I’ve been focused on Jasper’s idea of the “loving struggle”. As I delve deeper into my thoughts on the matter, I find myself thinking about the struggle. If I look for a definition of the word, I find:
1. to contend with an adversary or opposing force.
2. to contend resolutely with a task, problem, etc; strive
3. to advance with violent effort
When I think of the word, I think of a resolute determination. Normally if a person is engaged in a struggle, they are refusing to give up or be beaten by the situation. I think this is a very important thing to remember when we think about the “loving struggle”.

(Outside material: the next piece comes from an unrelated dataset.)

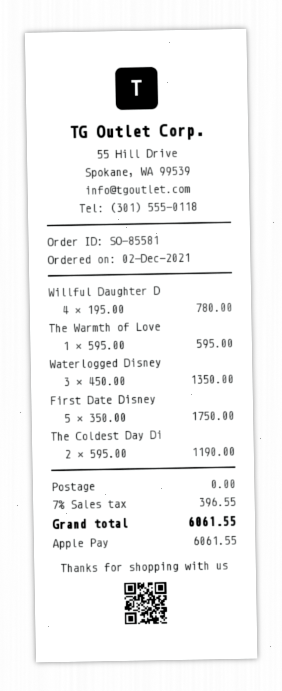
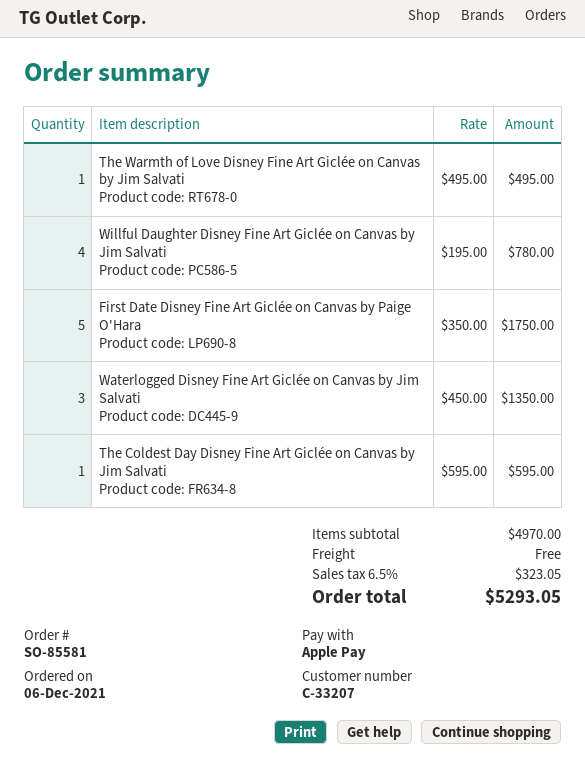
order date: 2021-12-02 -> 2021-12-06
The Warmth of Love: 1 x 595.00 = 595.00 -> 1 x 495.00 = 495.00
The Coldest Day Di: 2 x 595.00 = 1190.00 -> 1 x 595.00 = 595.00
tax: 7% = 396.55 -> 6.5% = 323.05
total: 6061.55 -> 5293.05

When people engage in “loving struggle”, I believe they are showing some faith in their hope for a solution. They believe it is worth the blood, sweat and tears that might be shed before an end to the conflict is found. They will continue to struggle even if the odds seem stacked against them. By entering into a compassionate or at the very least respectful dialogue with their adversary, they are keeping the door open.
Around the world, in conflict situations near and far, we can find brave, hopeful individuals who are willing to do what they must to foster “loving struggle” in themselves and others. One example of individuals trying to bring about change through an opening of doors is found in the East-West Divan Orchestra.
The orchestra is the dream child of two great men, Edward Said and Daniel Barenboim, and it is built around the reality of the Palestinian/Israeli conflict. Bringing together young musicians from thoughout the middle east (both Arab and Israeli), they are providing an opportunity for dialogue.
I give you a brief excerpt from the documentary which was made about their work. If you have an opportunity to watch it in its entirity, I urge you to do so! Although his partner, Edward Said, has died, Barenboim continues the work with the East-West Divan Orchestra.